[RECORDS PROVIDED — start]

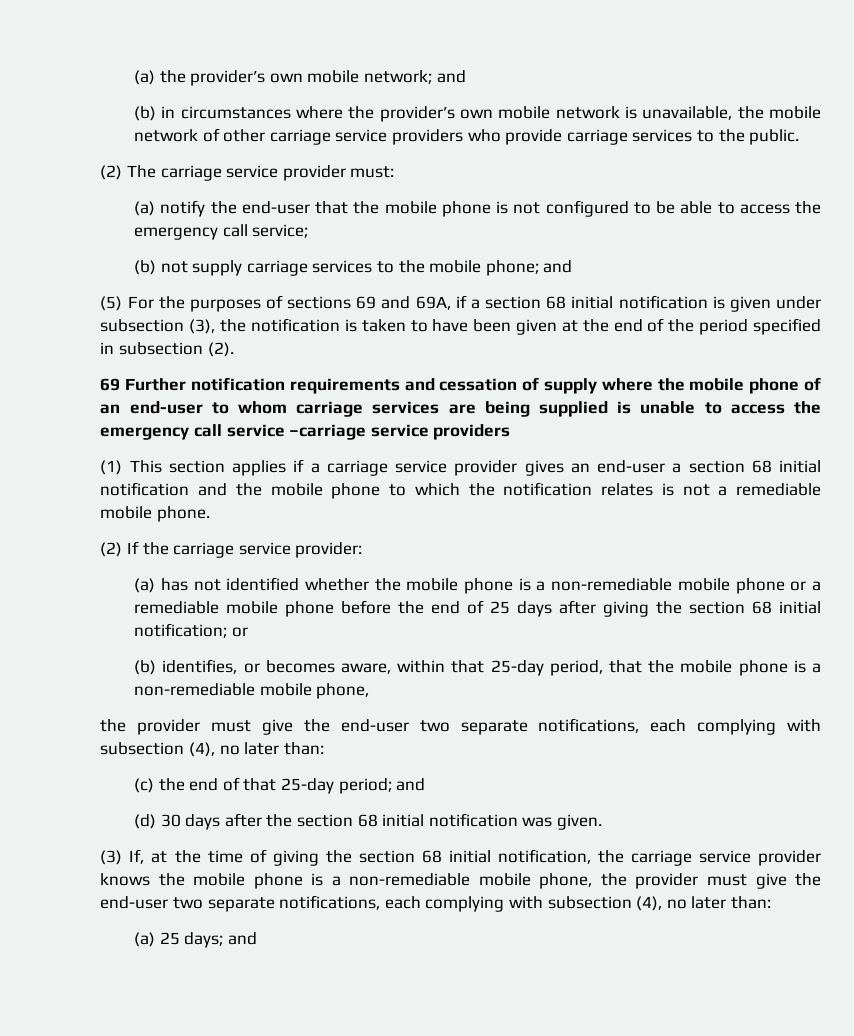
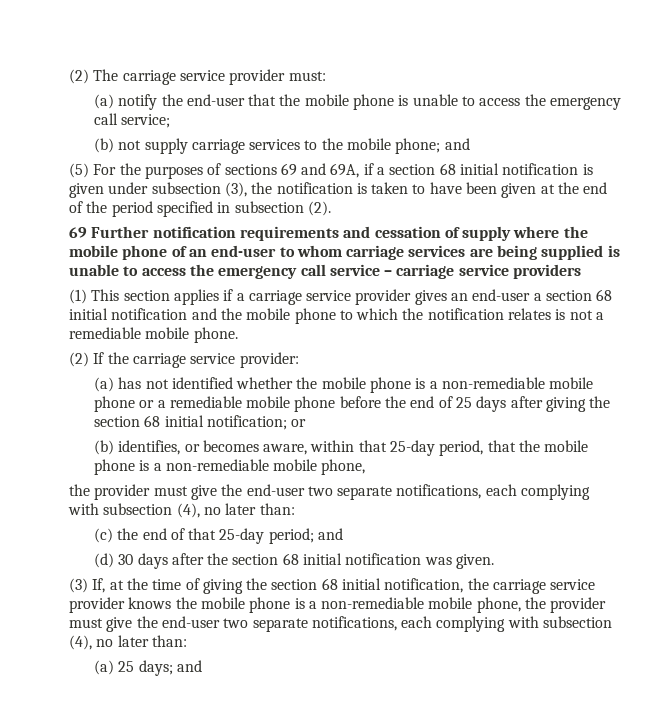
- (a) the provider’s own mobile network; and
- (b) in circumstances where the provider’s own mobile network is unavailable, the mobile network of other carriage service providers who provide carriage services to the public.
- (a) notify the end-user that the mobile phone is not configured to be able to access the emergency call service;
+ (a) notify the end-user that the mobile phone is unable to access the emergency call service;
- 69 Further notification requirements and cessation of supply where the mobile phone of an end-user to whom carriage services are being supplied is unable to access the emergency call service –carriage service providers
+ 69 Further notification requirements and cessation of supply where the mobile phone of an end-user to whom carriage services are being supplied is unable to access the emergency call service – carriage service providers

[RECORDS PROVIDED — finish]

### INSTRUCTIONS FOR THE TASK
Retype all of the material above precisely as it reads. Pictures are not part of the copy.

### WRITTEN ANSWER
- (a) the provider’s own mobile network; and
- (b) in circumstances where the provider’s own mobile network is unavailable, the mobile network of other carriage service providers who provide carriage services to the public.
- (a) notify the end-user that the mobile phone is not configured to be able to access the emergency call service;
+ (a) notify the end-user that the mobile phone is unable to access the emergency call service;
- 69 Further notification requirements and cessation of supply where the mobile phone of an end-user to whom carriage services are being supplied is unable to access the emergency call service –carriage service providers
+ 69 Further notification requirements and cessation of supply where the mobile phone of an end-user to whom carriage services are being supplied is unable to access the emergency call service – carriage service providers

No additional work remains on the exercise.